Aggregated clusters of the nanodiamonds can carry a chemotherapy drug and shield it from normal cells so as not to kill them, releasing the drug slowly only after it reached its cellular target.
Another advantage of the nanodiamonds, confirmed by a series of genetic studies, is that they do not cause cell inflammation once the drug has been released and only bare diamonds are left. Materials currently used for drug delivery can cause inflammation, a serious complication that can predispose a patient to cancer, block the activity of cancer drugs and even promote tumour growth.
‘There are a lot of materials that can deliver drugs well, but we need to look at what happens after drug delivery,’ said Dean Ho, assistant Prof of biomedical engineering and mechanical engineering at Northwestern’s McCormick School of Engineering and Applied Science.
‘How do cells react to an artificial material left in the body? Nanodiamonds are highly ordered structures, which cells like. If they didn’t, cells would become inflamed. From a patient’s perspective, this is very important. And that’s why clinicians are interested in our work.’

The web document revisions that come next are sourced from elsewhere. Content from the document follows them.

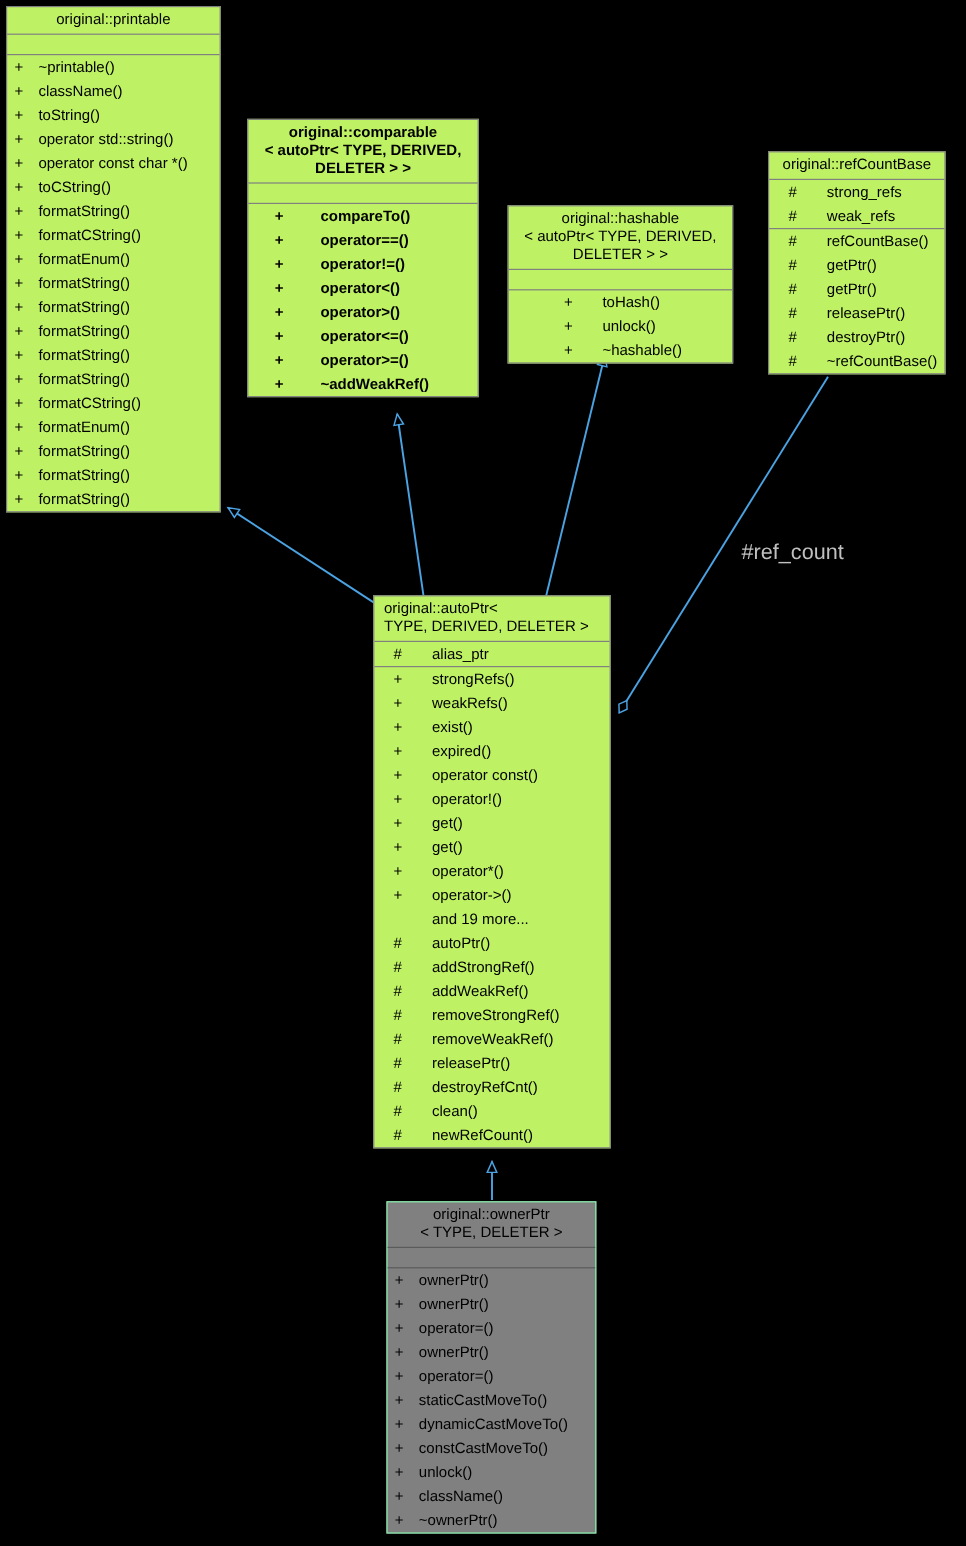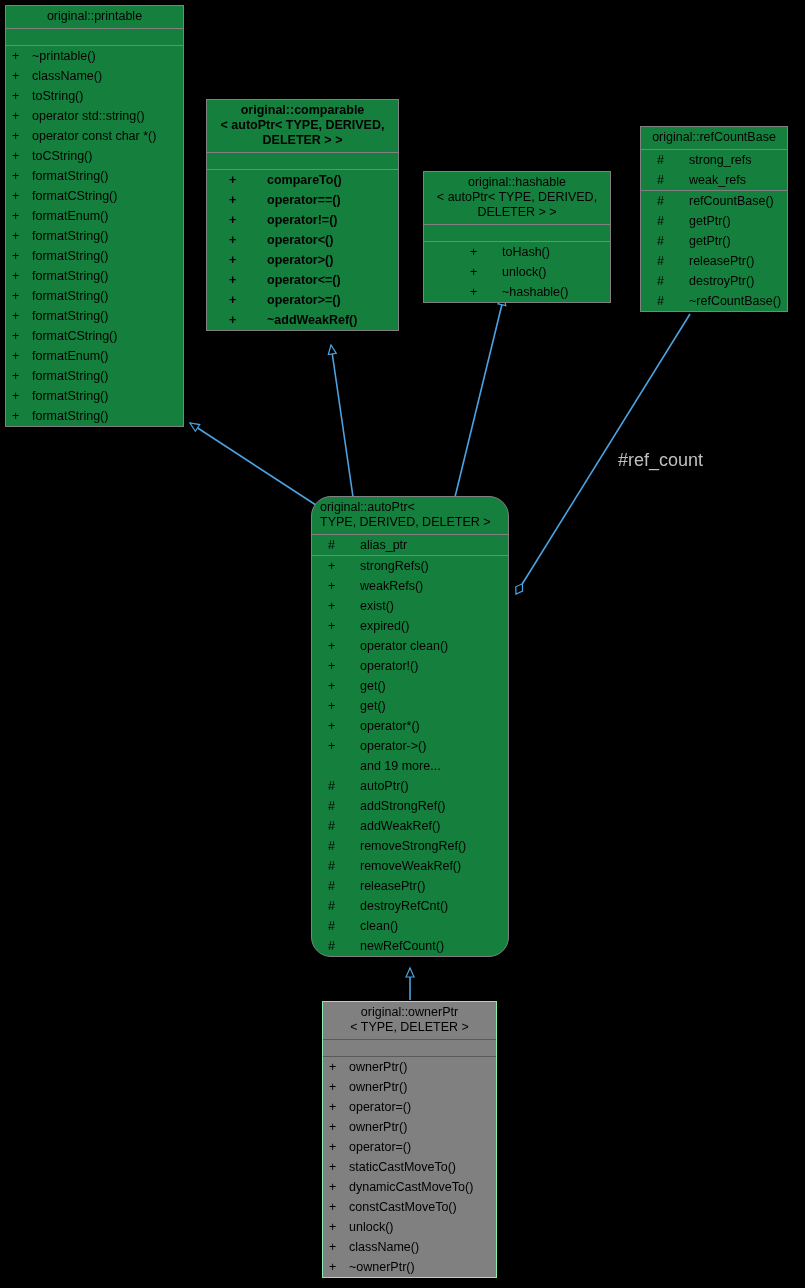"original::printable" .node { background: #15803d -> #bef264 }
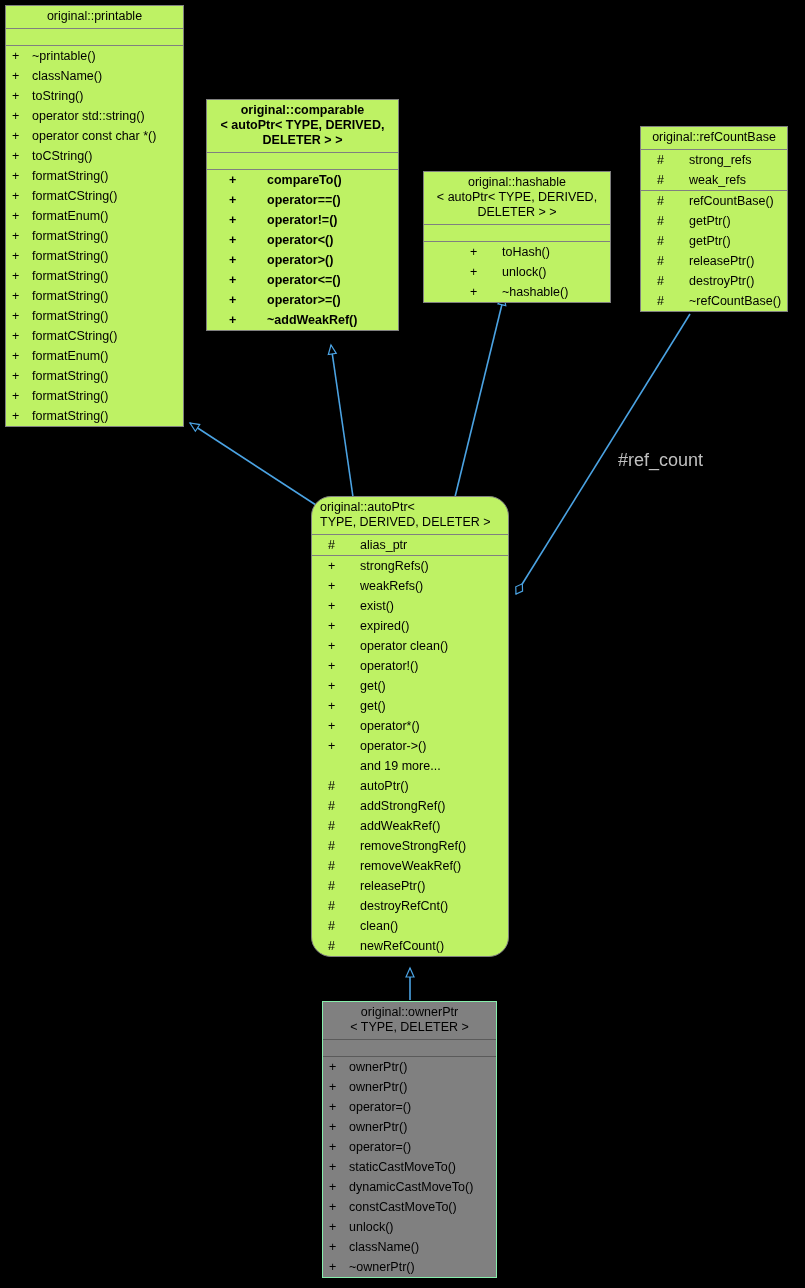"original::autoPtr<" div.node { border-radius: 20px -> none }
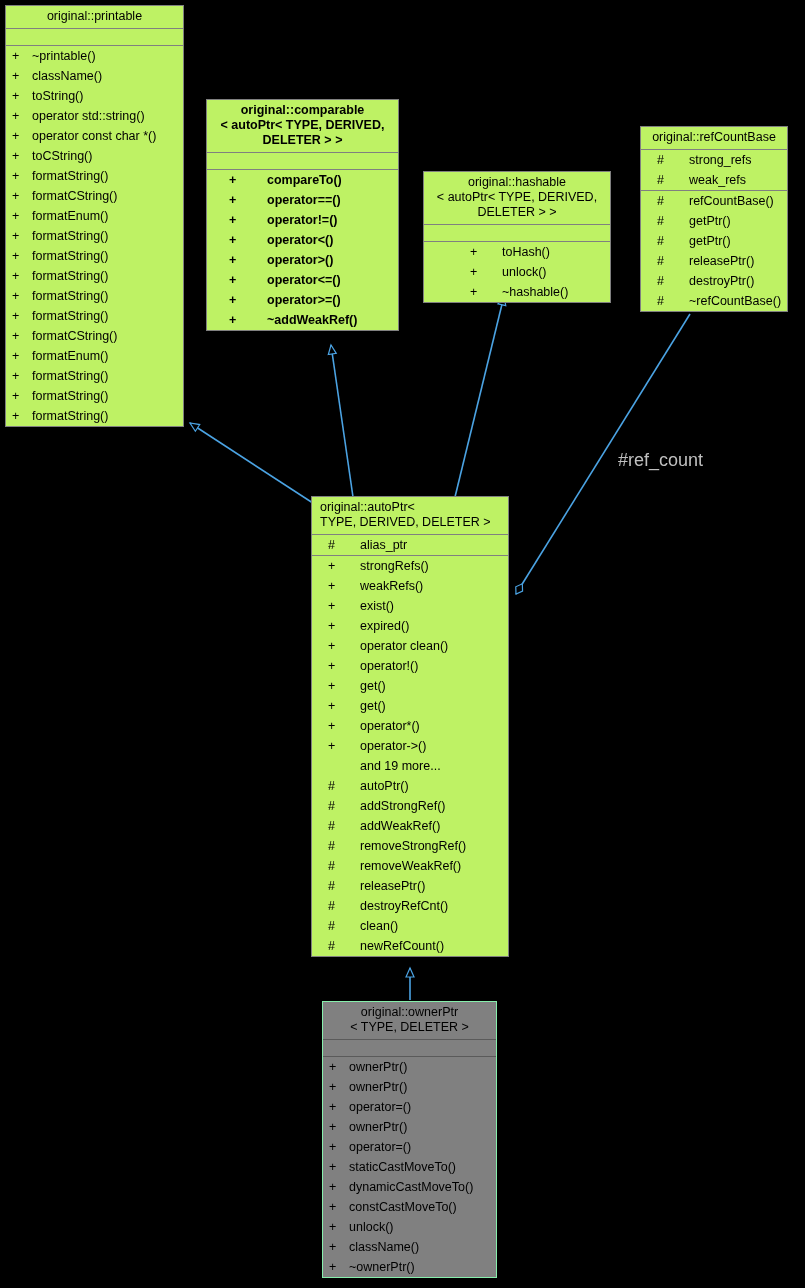"operator clean()" span.mname { text: clean -> const }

‘Novel drug delivery systems hold great promise in cancer therapeutics,’ added Dr Steven Rosen, director of the Robert H. Lurie Comprehensive Cancer Center of Northwestern University. ‘We anticipate they will allow for more sophisticated means of targeting cancer cells while sparing healthy cells from a drug’s toxicity.’
To make the material effective, Ho and his colleagues manipulated single nanodiamonds, each only two nanometres in diameter, to form aggregated clusters of nanodiamonds, ranging from 50 to 100 nanometres in diameter.
The drug, loaded onto the surface of the individual diamonds, is not active when the nanodiamonds are aggregated; it only becomes active when the cluster reaches its target, breaks apart and slowly releases the drug.
‘The nanodiamond cluster provides a powerful release in a localised place – an effective but less toxic delivery method,’ said Eric Pierstorff, a molecular biologist and post-doctoral fellow in Ho’s research group. Because of the large amount of available surface area, the clusters can carry a large amount of drug, nearly five times the amount carried by conventional materials.
Liposomes and polymersomes, both spherical nanoparticles, are currently used for drug delivery. While effective, they are essentially hollow spheres loaded with an active drug ready to kill any cells, even healthy cells that are encountered as they travel to their target. Liposomes and polymersomes are also very large, about 100 times the size of nanodiamonds which means the nimble nanodiamond clusters can circulate throughout the body and penetrate cell membranes more easily.